Tungsten is extracted from its ore through a multi-step process, resulting in WO_{3}. This is then reduced with hydrogen or carbon to produce powdered tungsten. Due to tungsten's very high melting point, it is often sintered with another metal, such as nickel, to produce an alloy with a lower melting point.

=== Seaborgium ===
Seaborgium is a synthetic transuranium element that does not occur in nature. The seaborgium-260 isotope can be made by bombarding lead-207 or -208 with chromium-54 nuclei; seaborgium-263 by bombarding californium-249 with oxygen-18 nuclei; and seaborgium-267 by bombarding hassium-271 with α-particles, among others.

==Precautions==
While trivalent chromium compounds and chromium metal are insoluble, and are not considered a health hazard, hexavalent chromium compounds are genotoxic carcinogens. The acute oral toxicity of hexavalent chromium is 1.5-3.3 mg/kg, as it enters cells through similar transport mechanisms as sulfate and phosphate. Its strong oxidizing capability causes damage to the kidneys, liver, and red blood cells, resulting in liver and renal failure and hemolysis. Chromate salts can also cause allergic reactions, leading to contact dermatitis, irritant dermatitis, and ulceration, sometimes known as "chrome ulcers".

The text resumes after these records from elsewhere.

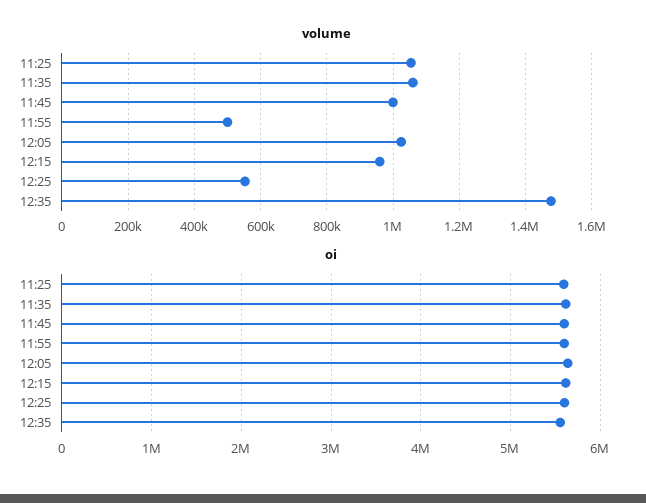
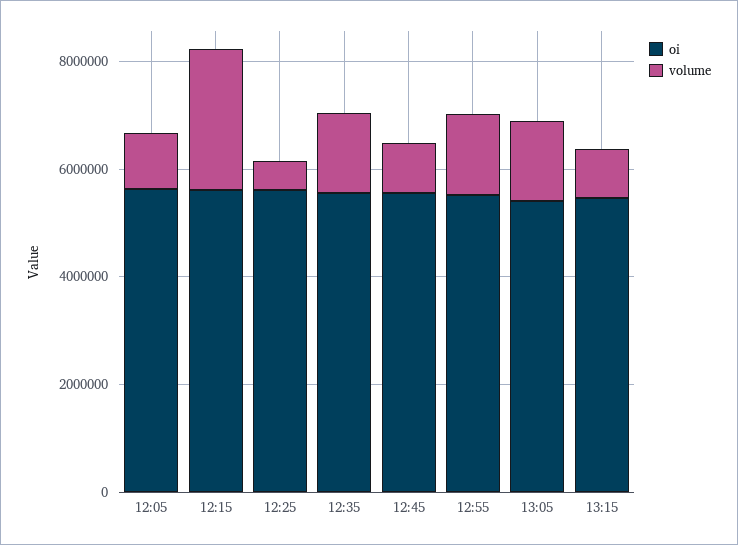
volume, 11:25: 1060000 -> none
volume, 11:35: 1060000 -> none
volume, 11:45: 1000000 -> none
volume, 11:55: 500000 -> none
volume, 12:15: 960000 -> 2500000
oi, 11:25: 5600000 -> none
oi, 11:35: 5600000 -> none
oi, 11:45: 5600000 -> none
oi, 11:55: 5600000 -> none
oi, 12:45: none -> 5500000
volume, 12:45: none -> 1000000
oi, 12:55: none -> 5500000
volume, 12:55: none -> 1500000
oi, 13:05: none -> 5500000
volume, 13:05: none -> 1500000
oi, 13:15: none -> 5500000
volume, 13:15: none -> 1000000

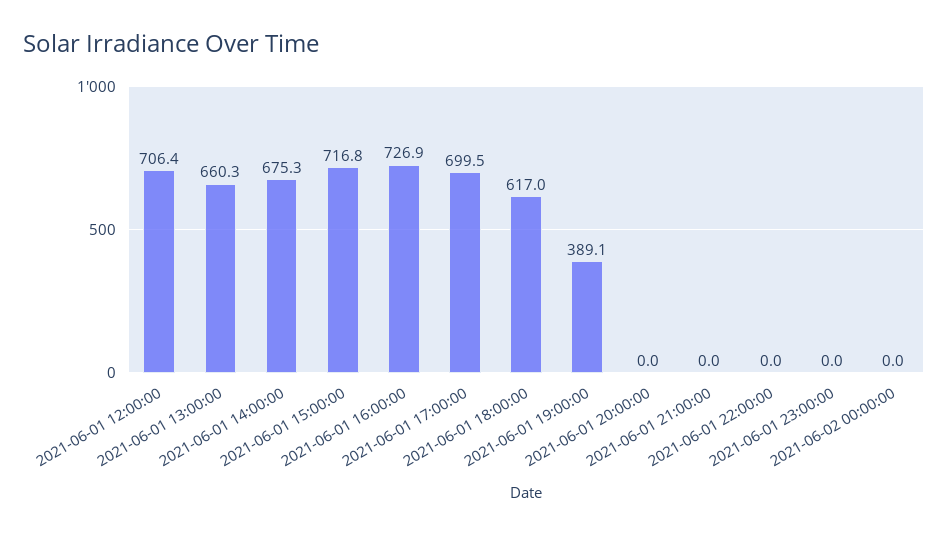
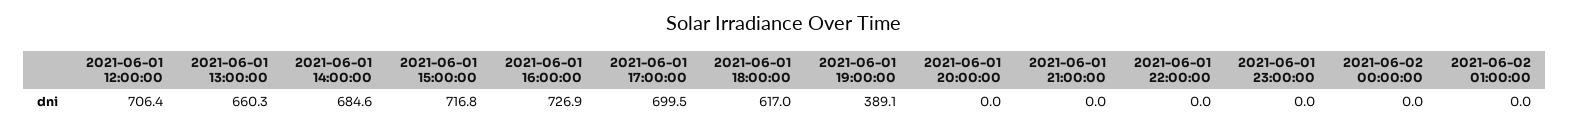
2021-06-01 14:00:00: 675.3 -> 684.6
2021-06-02 01:00:00: none -> 0

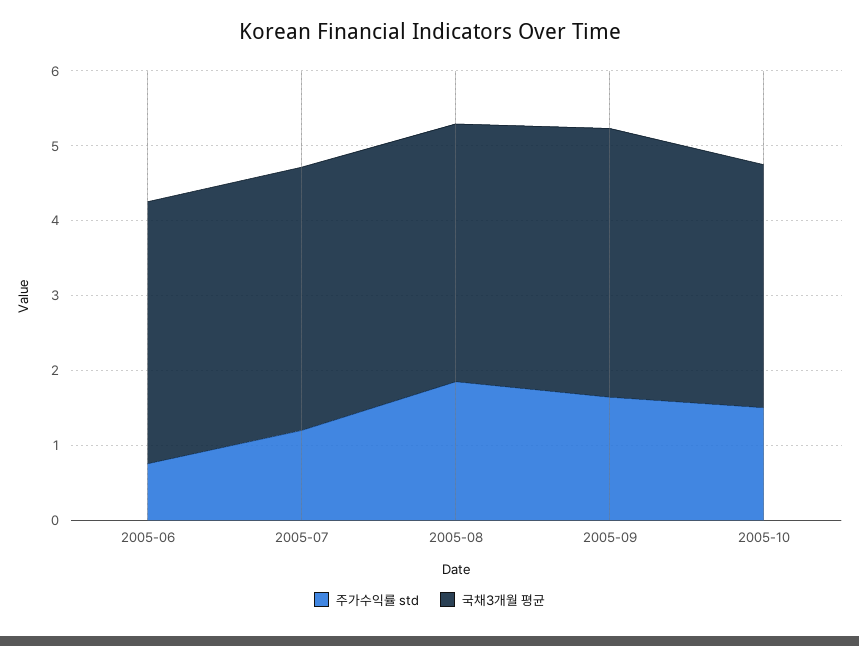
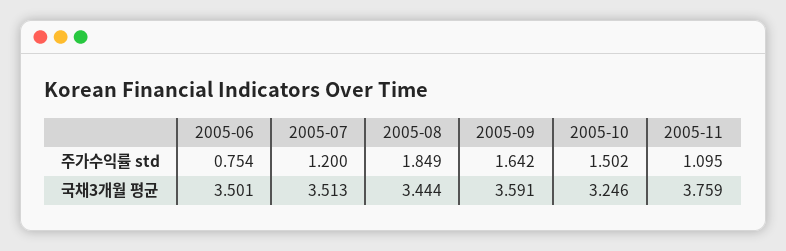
주가수익률 std, 2005-11: none -> 1.095
국채3개월 평균, 2005-11: none -> 3.759

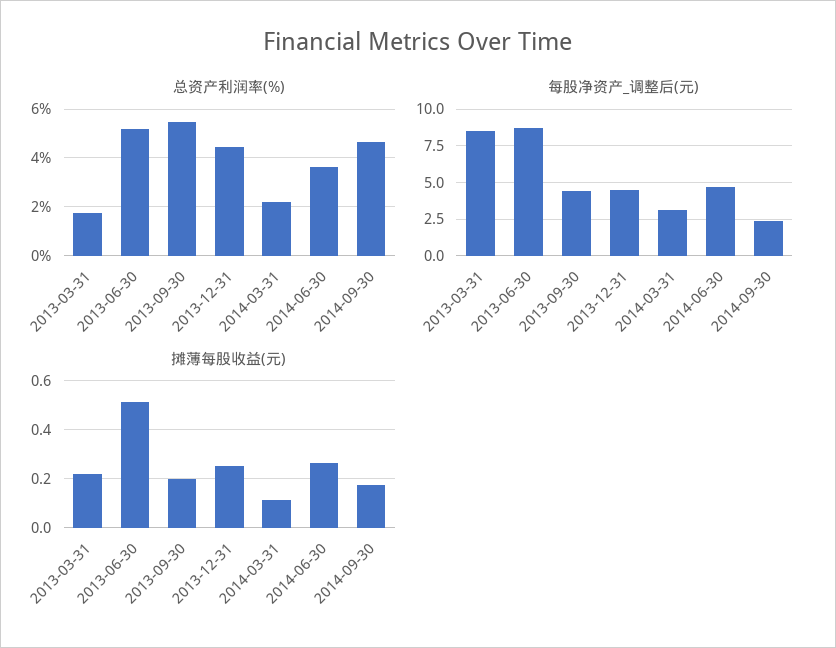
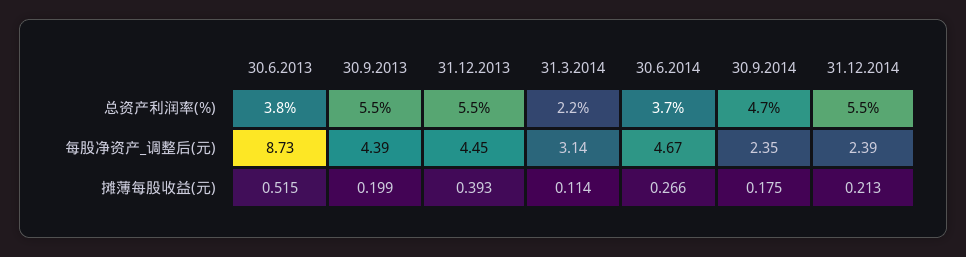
总资产利润率(%), 2013-03-31: 1.75 -> none
总资产利润率(%), 2013-06-30: 5.25 -> 3.8
总资产利润率(%), 2013-12-31: 4.5 -> 5.5
每股净资产_调整后(元), 2013-03-31: 8.5 -> none
摊薄每股收益(元), 2013-03-31: 0.225 -> none
摊薄每股收益(元), 2013-12-31: 0.25 -> 0.393
总资产利润率(%), 31.12.2014: none -> 5.5
每股净资产_调整后(元), 31.12.2014: none -> 2.39
摊薄每股收益(元), 31.12.2014: none -> 0.213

Molybdenum is an essential element in most organisms, and an essential trace dietary element in humans. However, long-term exposure to molybdenum dust and fumes can be toxic, causing irritation to the eyes and skin at low levels and fatigue, headaches, and joint pain at high levels.

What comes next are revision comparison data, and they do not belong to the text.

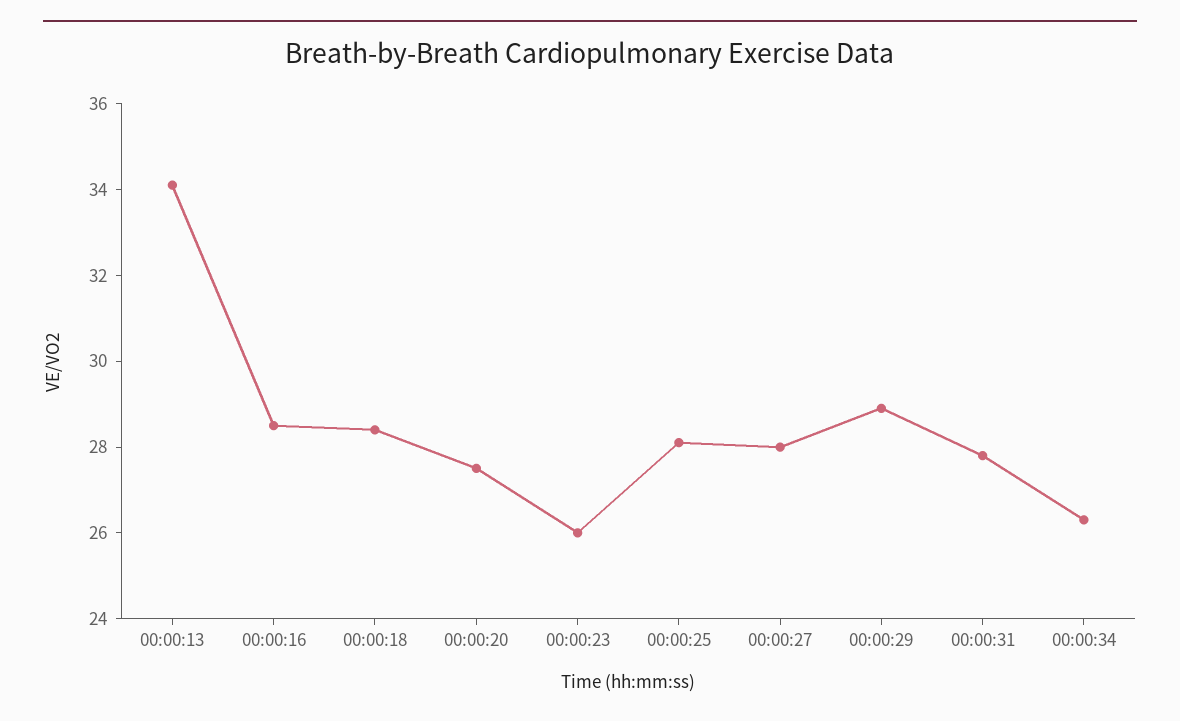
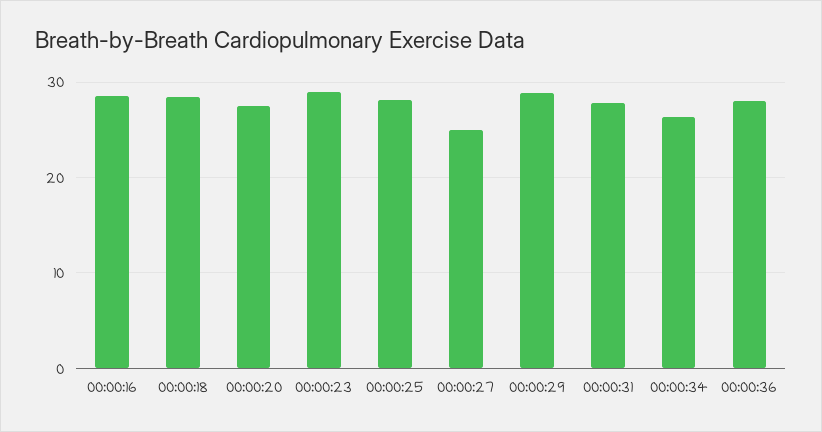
00:00:13: 34 -> none
00:00:23: 26 -> 29
00:00:27: 28 -> 25
00:00:36: none -> 28

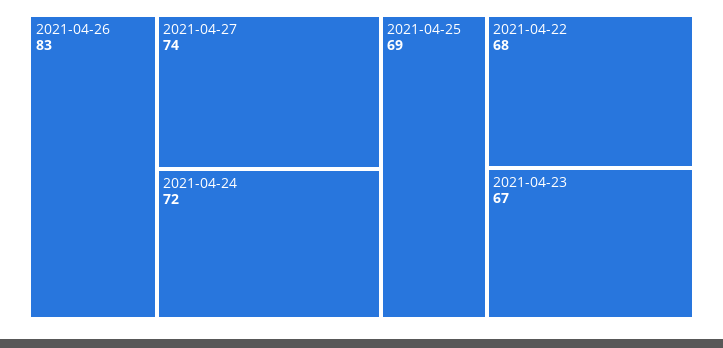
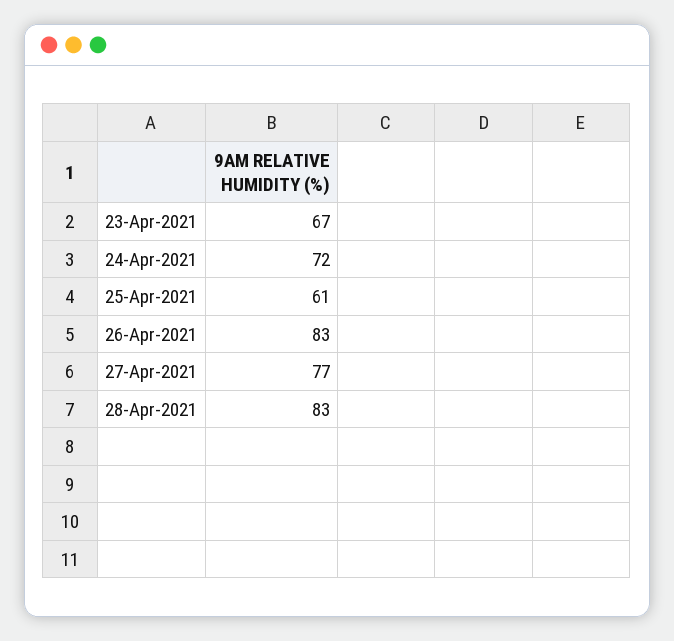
2021-04-27: 74 -> 77
2021-04-25: 69 -> 61
2021-04-22: 68 -> none
28-Apr-2021: none -> 83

The risk of tungsten dust, particulates, and alloys in cancer and other adverse effects has been highlighted in vitro and in vivo, though varies greatly depending on the animal and method of administration. The National Institute for Occupational Safety and Health (NIOSH) has set a recommended exposure limit (REL) of 5 mg/m^{3} over an 8-hour workday and a short term limit of 10 mg/m^{3}.

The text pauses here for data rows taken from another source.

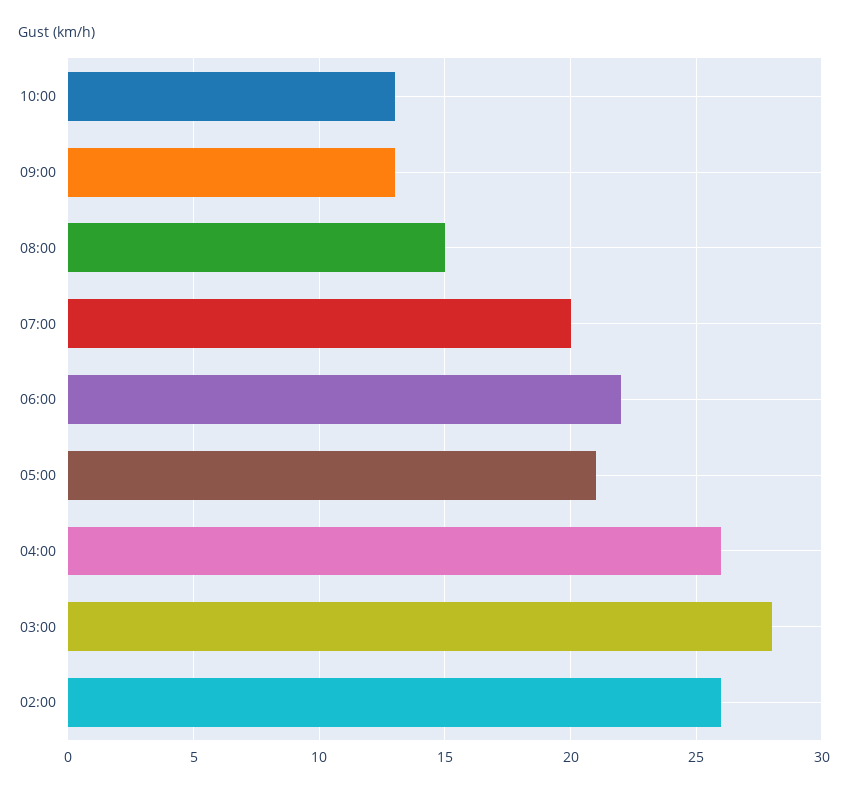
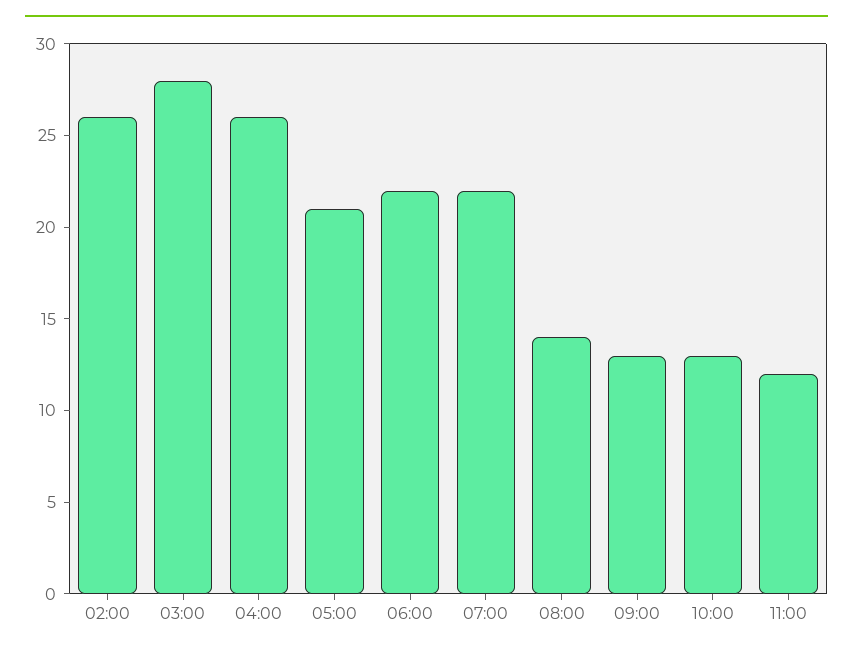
08:00: 15 -> 14
07:00: 20 -> 22
11:00: none -> 12

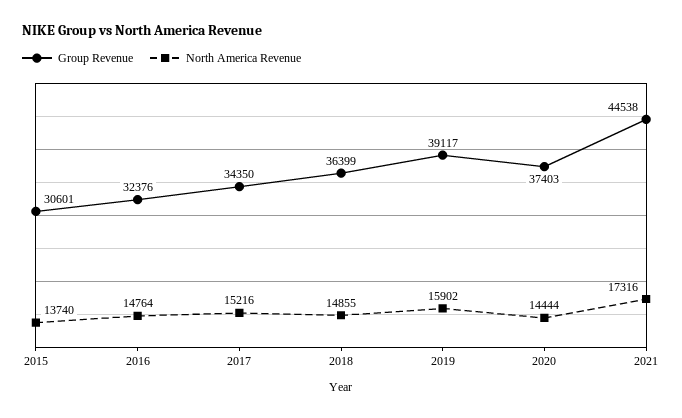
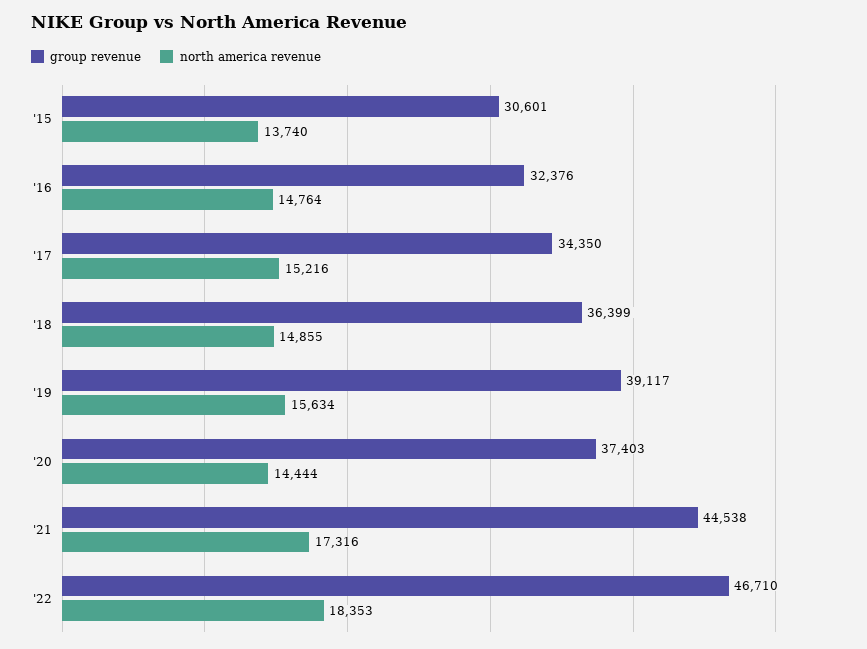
North America Revenue, 2019: 15902 -> 15634
Group Revenue, '22: none -> 46710
North America Revenue, '22: none -> 18353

Seaborgium is a radioactive synthetic element that is not found in nature; the most stable known isotope has a half-life of approximately 14 minutes.

==Applications==
- Alloys
- Catalysts
- High temperature and refractory applications, such as welding electrodes and kiln components.
- Metallurgy, sometimes used in jet engines and gas turbines.
- Dyes and pigments
- Tanning
- hard materials

==Biological occurrences==
Group 6 is notable in that it contains some of the only elements in periods 5 and 6 with a known role in the biological chemistry of living organisms: molybdenum is common in enzymes of many organisms including humans, and tungsten has been identified in an analogous role in enzymes from some archaea, such as Pyrococcus furiosus. In contrast, and unusually for a first-row d-block transition metal, chromium appears to have few biological roles, although it is thought to form part of the glucose metabolism enzyme in some mammals.